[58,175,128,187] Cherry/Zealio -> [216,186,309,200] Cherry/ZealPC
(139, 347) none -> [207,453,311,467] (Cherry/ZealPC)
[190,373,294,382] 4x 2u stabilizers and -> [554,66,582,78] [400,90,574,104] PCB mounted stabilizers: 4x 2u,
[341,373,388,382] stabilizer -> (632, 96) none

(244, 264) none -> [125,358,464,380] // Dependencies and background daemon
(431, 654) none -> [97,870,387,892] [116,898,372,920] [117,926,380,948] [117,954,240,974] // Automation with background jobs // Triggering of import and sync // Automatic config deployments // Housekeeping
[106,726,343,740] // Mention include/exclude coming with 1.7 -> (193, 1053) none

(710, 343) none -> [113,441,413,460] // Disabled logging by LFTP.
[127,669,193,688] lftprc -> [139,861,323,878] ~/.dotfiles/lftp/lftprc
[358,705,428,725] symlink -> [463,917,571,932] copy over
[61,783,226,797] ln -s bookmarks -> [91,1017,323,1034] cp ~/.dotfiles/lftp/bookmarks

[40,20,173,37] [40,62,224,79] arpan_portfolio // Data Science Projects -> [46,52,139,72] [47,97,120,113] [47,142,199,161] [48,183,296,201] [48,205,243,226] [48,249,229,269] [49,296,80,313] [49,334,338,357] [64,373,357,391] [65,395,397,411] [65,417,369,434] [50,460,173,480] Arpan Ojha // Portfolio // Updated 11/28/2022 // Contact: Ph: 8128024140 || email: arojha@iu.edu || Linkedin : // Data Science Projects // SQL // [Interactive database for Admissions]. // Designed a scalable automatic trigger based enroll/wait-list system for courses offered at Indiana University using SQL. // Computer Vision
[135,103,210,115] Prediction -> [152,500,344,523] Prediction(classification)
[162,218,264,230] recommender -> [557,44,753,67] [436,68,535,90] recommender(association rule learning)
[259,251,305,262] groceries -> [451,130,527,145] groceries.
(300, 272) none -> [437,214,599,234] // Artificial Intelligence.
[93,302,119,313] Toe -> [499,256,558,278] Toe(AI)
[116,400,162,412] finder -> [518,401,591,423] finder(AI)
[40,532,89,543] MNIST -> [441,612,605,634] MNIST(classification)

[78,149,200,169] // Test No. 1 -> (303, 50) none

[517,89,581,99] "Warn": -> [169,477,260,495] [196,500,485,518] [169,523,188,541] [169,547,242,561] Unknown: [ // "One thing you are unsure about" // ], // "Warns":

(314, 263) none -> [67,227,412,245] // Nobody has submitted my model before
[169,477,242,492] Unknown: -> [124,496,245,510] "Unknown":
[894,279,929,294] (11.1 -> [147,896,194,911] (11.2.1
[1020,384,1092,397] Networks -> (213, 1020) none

• • • • •

- _What to produce_
Each entry above needs to be retyped exactly as it appears.

- _Finished task_
[58,175,128,187] Cherry/Zealio -> [216,186,309,200] Cherry/ZealPC
(139, 347) none -> [207,453,311,467] (Cherry/ZealPC)
[190,373,294,382] 4x 2u stabilizers and -> [554,66,582,78] [400,90,574,104] PCB mounted stabilizers: 4x 2u,
[341,373,388,382] stabilizer -> (632, 96) none

(244, 264) none -> [125,358,464,380] // Dependencies and background daemon
(431, 654) none -> [97,870,387,892] [116,898,372,920] [117,926,380,948] [117,954,240,974] // Automation with background jobs // Triggering of import and sync // Automatic config deployments // Housekeeping
[106,726,343,740] // Mention include/exclude coming with 1.7 -> (193, 1053) none

(710, 343) none -> [113,441,413,460] // Disabled logging by LFTP.
[127,669,193,688] lftprc -> [139,861,323,878] ~/.dotfiles/lftp/lftprc
[358,705,428,725] symlink -> [463,917,571,932] copy over
[61,783,226,797] ln -s bookmarks -> [91,1017,323,1034] cp ~/.dotfiles/lftp/bookmarks

[40,20,173,37] [40,62,224,79] arpan_portfolio // Data Science Projects -> [46,52,139,72] [47,97,120,113] [47,142,199,161] [48,183,296,201] [48,205,243,226] [48,249,229,269] [49,296,80,313] [49,334,338,357] [64,373,357,391] [65,395,397,411] [65,417,369,434] [50,460,173,480] Arpan Ojha // Portfolio // Updated 11/28/2022 // Contact: Ph: 8128024140 || email: arojha@iu.edu || Linkedin : // Data Science Projects // SQL // [Interactive database for Admissions]. // Designed a scalable automatic trigger based enroll/wait-list system for courses offered at Indiana University using SQL. // Computer Vision
[135,103,210,115] Prediction -> [152,500,344,523] Prediction(classification)
[162,218,264,230] recommender -> [557,44,753,67] [436,68,535,90] recommender(association rule learning)
[259,251,305,262] groceries -> [451,130,527,145] groceries.
(300, 272) none -> [437,214,599,234] // Artificial Intelligence.
[93,302,119,313] Toe -> [499,256,558,278] Toe(AI)
[116,400,162,412] finder -> [518,401,591,423] finder(AI)
[40,532,89,543] MNIST -> [441,612,605,634] MNIST(classification)

[78,149,200,169] // Test No. 1 -> (303, 50) none

[517,89,581,99] "Warn": -> [169,477,260,495] [196,500,485,518] [169,523,188,541] [169,547,242,561] Unknown: [ // "One thing you are unsure about" // ], // "Warns":

(314, 263) none -> [67,227,412,245] // Nobody has submitted my model before
[169,477,242,492] Unknown: -> [124,496,245,510] "Unknown":
[894,279,929,294] (11.1 -> [147,896,194,911] (11.2.1
[1020,384,1092,397] Networks -> (213, 1020) none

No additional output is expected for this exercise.